03.06.2006 Artikelansicht
Ausschnitt Zeitungsausschnitt
Drucken Drucken

 

Oberkirchenrat Dr. Peter Friedrich, Evangelische Kirche von Westfalen.

Geburtstag der christlichen Kirche

Gesitliches Wort zum Pfingstfest von Oberkirchenrat Dr. Peter Friedrich


Liebe Leserin, lieber Leser,
nehmen wir einmal die wichtigsten christlichen Feiertage: Weihnachten, das Fest der Geburt Jesu Christi - da platzen unsere Kirchen aus allen Nähten. Karfreitag, der Tag der Kreuzigung Jesu, ist auch noch einigermaßen im Bewusstsein der Menschen verwurzelt. Ostern, das Fest der Auferstehung Jesu Christi - da wird es schon schwieriger. Und Pfingsten? Das sind eben zwei freie Tage und bei schönem Wetter fahren wir hinaus ins Grüne...
Dabei muss man wissen: Pfingsten gehört zu den wichtigsten christlichen Feiertagen. Der Name geht auf das griechische Wort »pentecoste« (der fünfzigste) zurück, weil das Pfingstfest seit etwa Ende des 4. Jahrhunderts 50 Tage nach Ostern gefeiert wird.
Die biblischen Berichte schildern ein außerordentliches Ereignis, einen Neuaufbruch, eine neue Gemeinschaft unter den Jüngern: »Sie wurden alle erfüllt von dem Heiligen Geist und fingen an zu predigen in anderen Sprachen, wie der Geist ihnen gab auszusprechen« (Apostelgeschichte 2, Vers 4). Pfingsten ist also das Fest des Heiligen Geistes und zugleich der Geburtstag der christlichen Kirche. Ohne das Wirken des Heiligen Geistes gäbe es keinen lebendigen christlichen Glauben. Der Glaube würde zum toten Dogma, zur bloßen Behauptung. Jede Predigt bliebe menschliches Geschwätz.
Alles Tun und Handeln der Christen bliebe hohler Schein. Ohne den Heiligen Geist kein wahrer Gottesdienst, kein überzeugtes Singen und Beten, kein aufgeschlossenes Hören des Wortes Gottes, keine christliche Hoffnung, kein mutiges Bekennen, keine Liebe in der Nachfolge Jesu, kein Engagement der Kirche in der Welt und in unserer Gesellschaft. Für Christen gibt es kaum etwas Wichtigeres als den Heiligen Geist, als die Bitte um ihn, als die Ausgießung des Heiligen Geistes in unser Leben, in unsere Welt hinein. Und genau darum geht es am Pfingstfest.
Der Heilige Geist ist nicht der »Flaschengeist«, den wir aus dem Märchen kennen. Er ist auch nicht der menschliche »Geist«, der sich in Gedanken, Ideen und Vorstellungen, in Intelligenz und Verstand äußert. Nein, der Heilige Geist ist der Geist Gottes, der Geist Jesu Christi, die Wirksamkeit des lebendigen Gottes in der Welt. Der Heilige Geist ist die erneuernde, umgestaltende und verwandelnde Kraft Gottes, die uns in der Tiefe unserer Existenz ergreift. Er lässt uns Jesus Christus als unseren Herrn erkennen und ruft uns in seine Nachfolge. Er aktualisiert Gottes Wort für unsere Zeit und unser persönliches Leben.

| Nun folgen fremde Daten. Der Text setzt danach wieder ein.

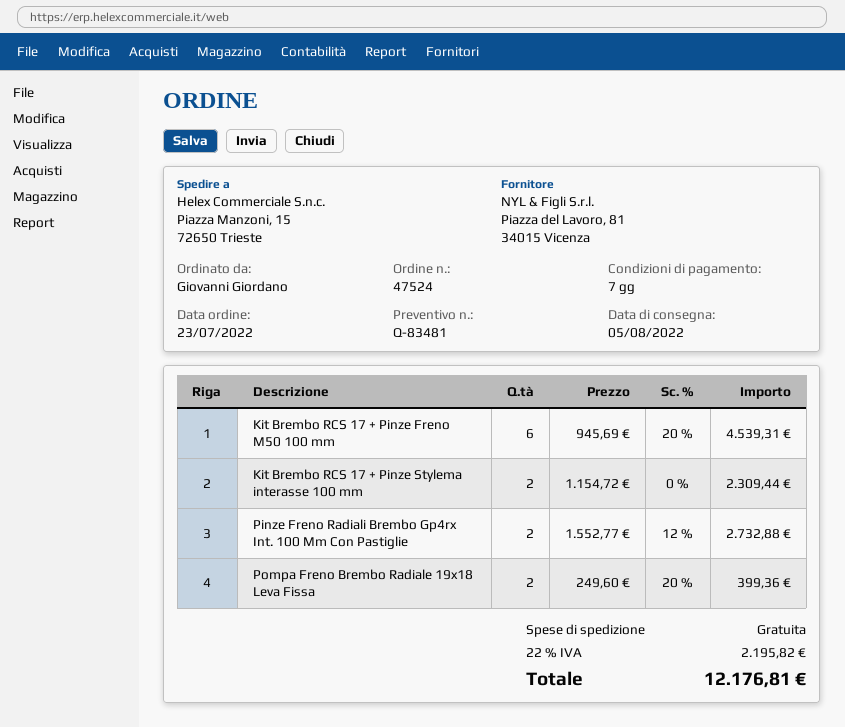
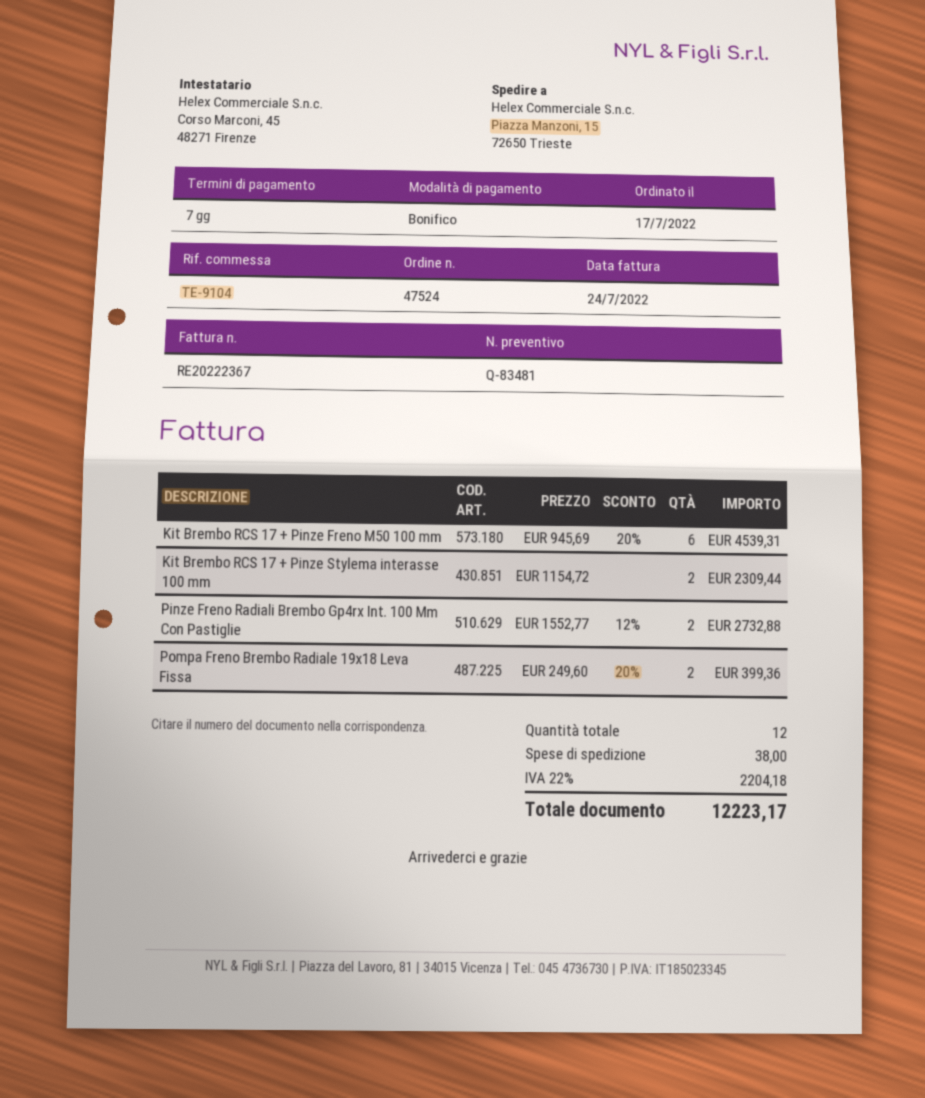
order date: 2022-07-23 -> 2022-07-17
shipping: 0.00 -> 38.00
tax: 22% = 2195.82 -> 22% = 2204.18
total: 12176.81 -> 12223.17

Er befreit uns von falschen Bindungen, schenkt uns Vertrauen und Mut zur Zukunft, stiftet Frieden und Versöhnung, Liebe und Mitmenschlichkeit.
In unserer schnelllebigen Zeit grassieren allerorts Programme zur Verbesserung der Welt. Meinungsmacher und Medien arbeiten mit allen Mitteln, versuchen zu lenken und zu beeinflussen. Aber was Gott uns durch seinen schöpferischen und Leben spendenden Geist zu sagen hat, lässt sich in kein Programm zwängen. Es ist mehr, als unser Denken fassen und unser Wille wollen kann. Der Geist Gottes weht wo er will und er weht auch wie er will. Aber wo er am Werke ist, da entdecken wir Menschen den Sinn und das Ziel unseres Lebens, da entdecken wir die Gaben, die Gott uns schenkt zur Gestaltung unseres Lebens und unserer Welt. Wo er am Werke ist, da freuen wir uns darüber, dass es die Gemeinschaft der Kirche gibt. Er zeigt uns den Weg, die Wahrheit und das Leben. Er schenkt Freiheit zum Leben, Klarheit zum Denken, Kühnheit zum Glauben und Mut zum Handeln.